– Возможно, уничтожение «Бичвуда» освободит наконец несчастные души. Думаю, что в земном мире их удерживал именно этот дом. Теперь они смогут обрести покой.
Джейкоб Кьюлек опустился в кресло, в сомнении покачав головой.
– Если бы так... – только и сказал он.
Глава 10
– Люси умерла через три дня после того, как ей исполнилось пять лет.
Бишоп произнес эти слова без эмоций, словно отстранившись от заключавшейся в них горечи. Но где‑то в глубине души боль брала свое. Это чувство с годами ослабело, но по‑прежнему не могло не приносить ему страданий. Джессика молчала. Они шли вдвоем по холодному Лондонскому парку. Взаимная враждебность, которая то пропадала, то перерастала в ожесточенность за несколько дней их знакомства, проявлялась и в том, что они старались даже держаться друг от друга на некотором отдалении. Теперь, когда он заговорил о своей дочери, Джессике хотелось сказать, чтобы онзаткнулся, но не решалась.
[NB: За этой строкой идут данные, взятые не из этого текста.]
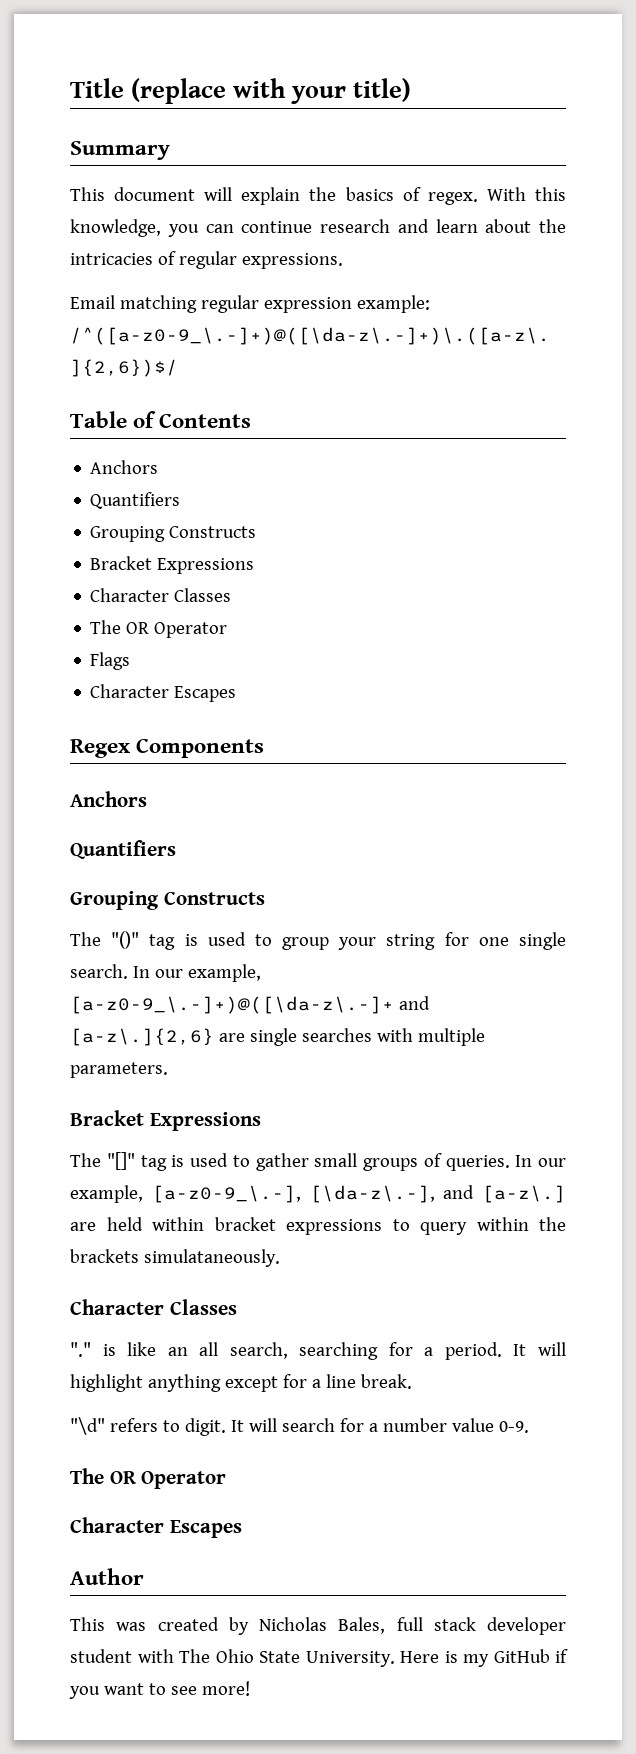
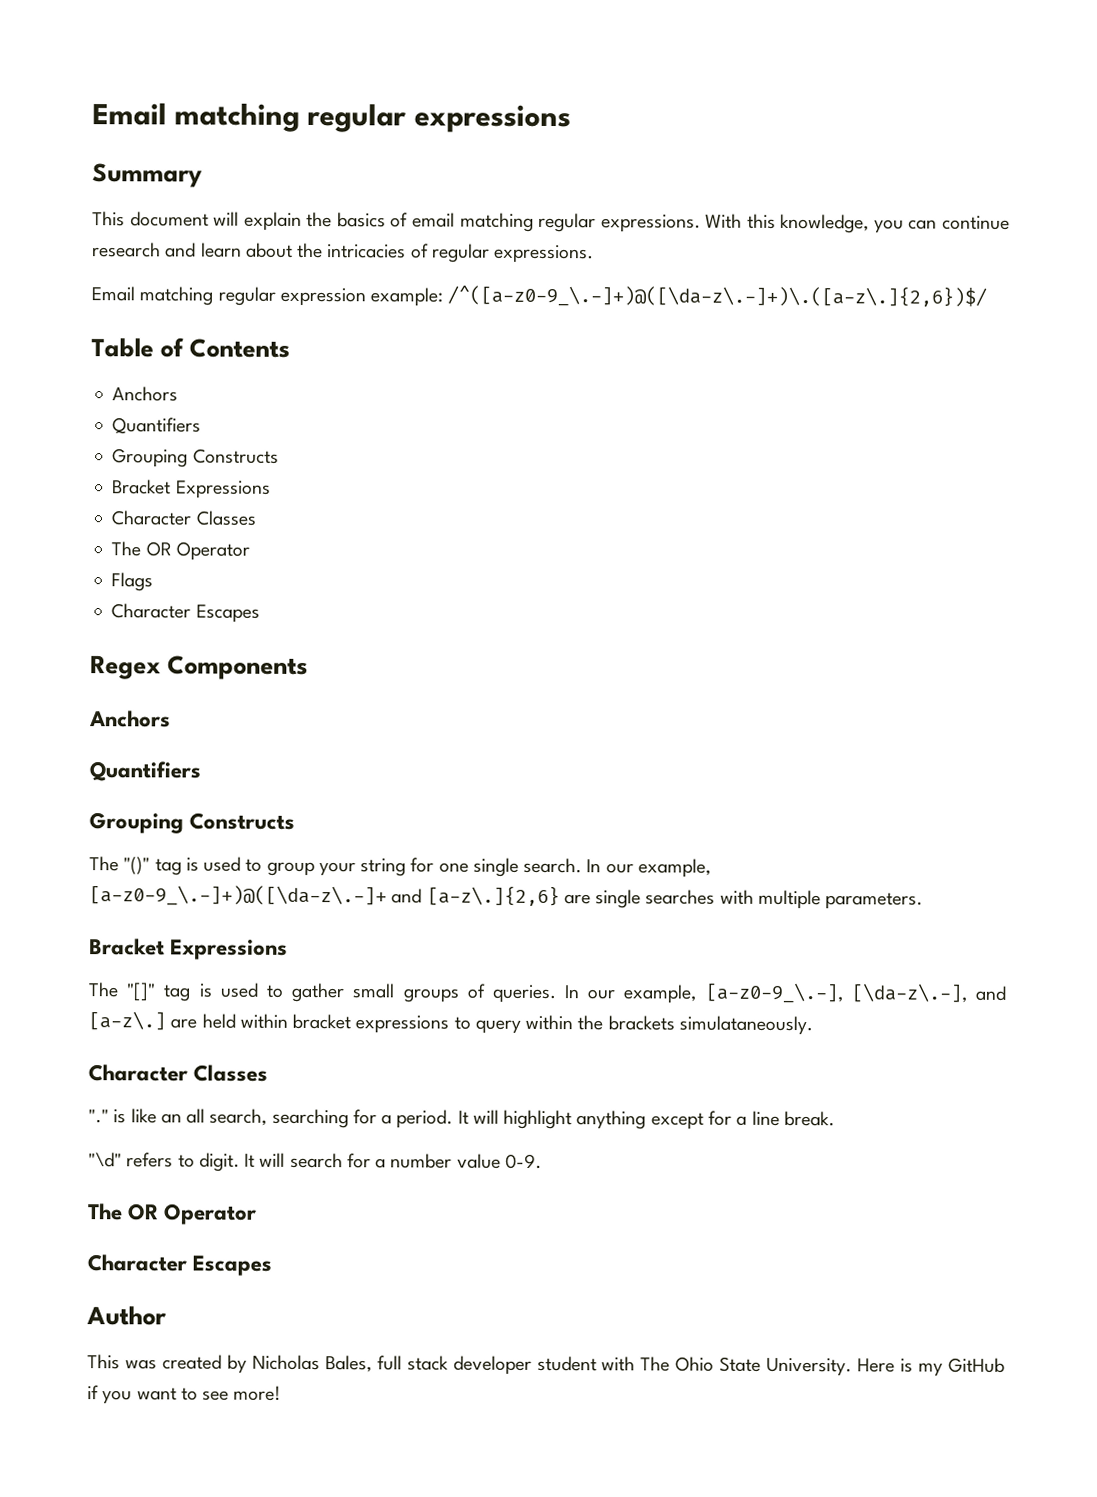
[70,78,412,104] Title (replace with your title) -> [92,103,571,134] Email matching regular expressions
[427,192,478,205] regex. -> [411,212,701,233] email matching regular expressions.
Бишоп остановился и засмотрелся на уток, сбившихся у берега озера, – даже птицам эта унылая серая гладь казалась непривлекательной.
– Косвенной причиной смерти дочери стал ларинготрахеобронхит, – произнес он, по‑прежнему не глядя на Джессику. – Во времена моего детства это называли крупом. У нее закрылась гортань и наступило удушье. Нам пришлось долго уговаривать врача вылезти из постели и приехать – даже в такие тяжелые для нас дни большинство врачей не желали выезжать на дом. Мы звонили трижды: второй раз – угрожая, третий – умоляя. Возможно, было бы лучше, если бы он вообще не приезжал.
Джессика стояла рядом и смотрела на профиль Бишопа. Полы ее тяжелого пальто трепетали на ветру, задевая его руку.
– В ту ночь было очень холодно. Возможно, ей стало хуже от скоропалительного переезда в больницу. Два часа мы ждали: один – пока ее посмотрит дежурный врач, второй – пока он решит, что предпринять. Люси сделали трахеотомию, но у нее открылась пневмония. То ли ее ослабленный организм не перенес операции, то ли сама болезнь убила ее, мы так никогда и не узнали. Мы винили в этом и себя, и врача, который отказался сразу приехать, и больницу, но больше всего мы винили Бога. – Он горько усмехнулся. – Тогда мы с Линн, разумеется, еще верили в Бога.
– Вы теперь больше не верите? – удивленно спросила Джессика, и Бишоп посмотрел на нее.
– А вы верите, что некое высшее существо допустило бы все эти страдания? – Он кивнул в сторону высотных домов, словно город был вместилищем человеческих мук. – Линн была католичкой, но мне кажется, она отреклась от Бога еще более решительно, чем я. Наверное, так и бывает: чем больше во что‑то веришь, тем сильнее бунтуешь, когда вера исчезает. Первый год я вынужден был следить за Линн и днем и ночью, думая, что она покончит с собой. Возможно, забота о ней помогла мне выжить – не знаю. Потом она вроде бы смирилась. Она стала спокойней, но это было какое‑то обманчивое спокойствие, точно она махнула на все рукой и потеряла всякий интерес к жизни. В известном смысле это меня нервировало, но позволяло хоть что‑то делать. Я мог начать строить планы нашей дальнейшей жизни без того, чтобы она впадала в истерику. Я говорил, она слушала. Это уже было что‑то. Через несколько недель она воспрянула духом и стала снова казаться живым человеком. И тут я узнал, что она посещает спиритические сеансы. – Бишоп огляделся и показал на скамью. – Присядем? Вам не очень холодно? Джессика отрицательно покачала головой:
– Нет, нисколько.
Они сели, и Джессика придвинулась к нему поближе. Бишоп был настолько погружен в свои воспоминания, что, казалось, не замечал ее присутствия.
– Вы верили в то время в спиритизм? – спросила она.